What is going on when American policymakers and elites gamble with the livelihoods of tens of millions of Americans on faith? Business Week is correct when it says “economists haven’t begun to fathom the implications” for America of globalization. But it is already obvious who the winners and losers are.

The winners are the foreigners with IT educations who live in countries where both the standard and cost of living are very low. The losers are IT employees in the U.S. where both the standard and cost of living is very high. Filipino engineers working for American firms at salaries of $3,000 annually, and Chinese and Indians working for $5,000 to $10,000 annually are unbeatable competition.
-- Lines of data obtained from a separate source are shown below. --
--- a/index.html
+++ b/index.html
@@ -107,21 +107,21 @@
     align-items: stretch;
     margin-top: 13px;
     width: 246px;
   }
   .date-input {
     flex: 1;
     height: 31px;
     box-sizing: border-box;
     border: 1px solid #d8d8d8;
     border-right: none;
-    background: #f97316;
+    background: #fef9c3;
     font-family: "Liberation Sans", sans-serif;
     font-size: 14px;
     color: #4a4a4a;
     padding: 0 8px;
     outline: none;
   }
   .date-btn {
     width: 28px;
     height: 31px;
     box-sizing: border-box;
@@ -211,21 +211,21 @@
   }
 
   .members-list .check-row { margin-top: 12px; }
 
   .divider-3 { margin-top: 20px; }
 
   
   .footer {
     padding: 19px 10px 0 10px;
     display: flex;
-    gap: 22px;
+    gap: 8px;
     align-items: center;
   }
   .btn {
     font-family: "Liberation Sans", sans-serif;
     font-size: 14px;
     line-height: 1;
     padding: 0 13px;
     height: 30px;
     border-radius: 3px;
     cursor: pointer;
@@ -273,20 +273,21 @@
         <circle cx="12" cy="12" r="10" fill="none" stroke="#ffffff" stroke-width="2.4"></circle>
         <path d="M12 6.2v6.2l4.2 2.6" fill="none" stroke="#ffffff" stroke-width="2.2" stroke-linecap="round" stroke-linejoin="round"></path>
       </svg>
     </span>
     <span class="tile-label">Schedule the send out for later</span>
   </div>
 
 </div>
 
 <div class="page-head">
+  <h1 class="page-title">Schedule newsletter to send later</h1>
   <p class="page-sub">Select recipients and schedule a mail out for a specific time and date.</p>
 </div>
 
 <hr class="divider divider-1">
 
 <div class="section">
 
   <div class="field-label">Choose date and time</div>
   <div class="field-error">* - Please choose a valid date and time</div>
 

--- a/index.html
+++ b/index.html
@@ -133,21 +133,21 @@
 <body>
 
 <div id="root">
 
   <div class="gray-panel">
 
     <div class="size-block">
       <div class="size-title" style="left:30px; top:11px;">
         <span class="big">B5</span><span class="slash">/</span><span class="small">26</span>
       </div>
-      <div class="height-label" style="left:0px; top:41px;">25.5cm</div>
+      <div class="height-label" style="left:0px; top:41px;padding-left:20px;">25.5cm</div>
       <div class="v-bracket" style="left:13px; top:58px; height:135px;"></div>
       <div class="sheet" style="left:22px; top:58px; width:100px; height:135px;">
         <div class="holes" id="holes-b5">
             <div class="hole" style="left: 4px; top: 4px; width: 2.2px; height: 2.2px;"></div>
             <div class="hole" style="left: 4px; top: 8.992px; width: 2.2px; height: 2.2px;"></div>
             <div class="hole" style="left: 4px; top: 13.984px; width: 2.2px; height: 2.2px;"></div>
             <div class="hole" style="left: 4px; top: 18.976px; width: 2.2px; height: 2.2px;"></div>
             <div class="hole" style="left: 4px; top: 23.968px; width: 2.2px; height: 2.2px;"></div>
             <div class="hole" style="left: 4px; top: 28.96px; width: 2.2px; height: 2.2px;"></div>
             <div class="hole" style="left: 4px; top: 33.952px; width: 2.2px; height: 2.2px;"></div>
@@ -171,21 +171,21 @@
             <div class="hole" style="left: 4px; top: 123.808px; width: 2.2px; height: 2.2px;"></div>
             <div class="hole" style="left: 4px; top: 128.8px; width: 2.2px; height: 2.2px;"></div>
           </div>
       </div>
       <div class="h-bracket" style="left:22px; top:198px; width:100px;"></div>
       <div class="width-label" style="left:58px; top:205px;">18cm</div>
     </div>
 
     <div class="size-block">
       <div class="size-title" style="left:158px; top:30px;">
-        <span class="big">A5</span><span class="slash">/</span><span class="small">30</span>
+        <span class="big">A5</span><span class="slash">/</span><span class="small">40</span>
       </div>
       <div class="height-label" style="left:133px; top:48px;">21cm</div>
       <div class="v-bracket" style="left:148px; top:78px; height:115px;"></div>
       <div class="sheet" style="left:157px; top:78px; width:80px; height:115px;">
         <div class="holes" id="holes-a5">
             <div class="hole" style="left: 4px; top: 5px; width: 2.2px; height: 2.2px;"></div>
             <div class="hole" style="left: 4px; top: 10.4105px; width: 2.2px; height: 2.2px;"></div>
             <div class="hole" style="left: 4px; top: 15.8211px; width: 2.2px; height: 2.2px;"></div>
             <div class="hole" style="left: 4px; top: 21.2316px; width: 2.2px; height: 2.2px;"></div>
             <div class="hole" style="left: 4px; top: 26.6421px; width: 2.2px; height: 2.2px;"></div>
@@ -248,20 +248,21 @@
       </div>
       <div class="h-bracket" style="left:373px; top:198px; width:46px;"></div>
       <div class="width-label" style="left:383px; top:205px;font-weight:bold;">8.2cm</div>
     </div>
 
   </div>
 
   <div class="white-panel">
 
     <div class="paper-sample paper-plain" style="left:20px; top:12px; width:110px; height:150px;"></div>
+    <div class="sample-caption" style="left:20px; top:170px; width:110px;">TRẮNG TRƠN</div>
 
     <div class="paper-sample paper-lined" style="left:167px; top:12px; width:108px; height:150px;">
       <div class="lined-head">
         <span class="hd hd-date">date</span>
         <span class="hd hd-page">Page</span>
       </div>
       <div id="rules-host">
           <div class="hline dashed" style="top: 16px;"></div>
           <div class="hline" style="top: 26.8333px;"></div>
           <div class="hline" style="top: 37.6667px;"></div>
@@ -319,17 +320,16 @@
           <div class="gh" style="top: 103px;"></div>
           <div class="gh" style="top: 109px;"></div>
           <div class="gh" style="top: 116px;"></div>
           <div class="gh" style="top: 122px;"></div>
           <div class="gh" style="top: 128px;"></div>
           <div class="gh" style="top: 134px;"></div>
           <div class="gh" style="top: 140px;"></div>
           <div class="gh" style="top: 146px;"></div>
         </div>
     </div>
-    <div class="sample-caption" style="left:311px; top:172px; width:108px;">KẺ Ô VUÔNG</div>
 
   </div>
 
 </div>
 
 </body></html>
For American university students struggling to prepare for high tech careers, the good times are over before they begin.

While jobs leave America and incomes fall, the eligibility of illegal aliens for U.S. Social Security and Medicaid benefits is a powerful magnet pulling in poor foreigners by the droves. The 1996 Welfare Reform Act did not end benefits for PRUCOL aliens, those who entered illegally and “permanently reside under color of law.” People collect benefits who have never paid in. And it is American citizens, downsized and outsourced, who are saddled with the burden.

As most everyone knows, Social Security is in dire straits. But its funding problem has not deterred the Bush administration from drafting a treaty with Mexico that will give the Mexican government $345 billion in Social Security payments for Mexicans who have worked legally and illegally in the U.S.

Let’s hope that the Bush administration is correct and that we are not starting a 30-year war in the Middle East by invading Iraq. Otherwise, the combination of war, job and income loss, unprecedented trade deficits, and the creation of Social Security entitlements for foreign nationals will break the U.S. long before another generation passes.

Before the U.S. can reconstruct the world, it must cease deconstructing itself. For that task, the country will need a champion.

http://www.vdare.com/roberts/it_jobs.htm
 
Knowledge workers no longer need to live in America to work as they can now work from almost anywhere. America keeps giving away its IT knowledge to immigrants, just as it has given away its manufacturing jobs and its agricultural information. Many today do not stay in America as they can now leave and find great paying jobs in their homelands. Foreigners who attend our universities today leave with our expertise and take away with them our jobs. The uneducated poor, however, come here and stay for the welfare, social services, and social security even as our top jobs depart. America is being milked dry.

That's why we need to encourage them to stay. The visa process as is only promotes the idea of returning.